Re: Test to dump and restore objects left behind by regression

From: Andres Freund <andres(at)anarazel(dot)de>
To: Alvaro Herrera <alvherre(at)alvh(dot)no-ip(dot)org>
Cc: Ashutosh Bapat <ashutosh(dot)bapat(dot)oss(at)gmail(dot)com>, Daniel Gustafsson <daniel(at)yesql(dot)se>, Tom Lane <tgl(at)sss(dot)pgh(dot)pa(dot)us>, Michael Paquier <michael(at)paquier(dot)xyz>, vignesh C <vignesh21(at)gmail(dot)com>, Peter Eisentraut <peter(at)eisentraut(dot)org>, PostgreSQL Hackers <pgsql-hackers(at)lists(dot)postgresql(dot)org>
Subject: Re: Test to dump and restore objects left behind by regression
Date: 2025-04-04 16:01:16
Message-ID: 4nuo6wzmidxv7q5qayywazp6iqk7b66psyznjvij3s3jgqoq5p@kxk76xvgwsna
Views: Raw Message | Whole Thread | Download mbox | Resend email
Thread:
Lists: pgsql-hackers

Hi,

On 2025-04-03 19:14:02 +0200, Alvaro Herrera wrote:
> On 2025-Apr-03, Andres Freund wrote:
>
> > I've increased the timeout even further, but I can't say that I am happy about
> > the slowest test getting even slower. Adding test time in the serially slowest
> > test is way worse than adding the same time in a concurrent test.
>
> Yeah. We discussed strategies to shorten the runtime, but the agreement
> upthread was that we'd look for more elaborate ways to do that
> afterwards.

I think it's not good to just say "we'll maybe somehow fix it in the future",
particularly if the solution is by no means agreed to. If this were a test
that wasn't already the bottleneck for test cycles, it'd would be a different
story, but it is.

I'm already unhappy that 002_pg_upgrade got noticeably slower due to the stats
dump changes. This made it even worse.

> As I mentioned, I can see adding something like PG_TEST_EXCLUDE that we
> could use to suppress this test on slow hosts. Would that work for you?

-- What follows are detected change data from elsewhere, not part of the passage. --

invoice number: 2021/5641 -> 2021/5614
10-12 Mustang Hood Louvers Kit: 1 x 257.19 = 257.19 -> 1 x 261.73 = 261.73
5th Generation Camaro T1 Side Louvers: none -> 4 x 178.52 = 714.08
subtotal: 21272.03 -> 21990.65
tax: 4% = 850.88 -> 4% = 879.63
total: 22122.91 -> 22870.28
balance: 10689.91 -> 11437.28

Not particularly well. For one I don't actually think it's good to exclude it
from something like valgrind testing. But it's also something that wouldn't
really be usable locally, I think, given that we'd be expected to keep the
test working. As outlined below, it really affects the test-hack-test loop
times.

> (We also discussed the fact that this was part of 002_pg_upgrade.pl
> instead of being elsewhere. The reason is that this depends on the
> regression tests having run, and this is the only TAP test that does
> that. Well, this one and 027_stream_regress.pl which is even slower.)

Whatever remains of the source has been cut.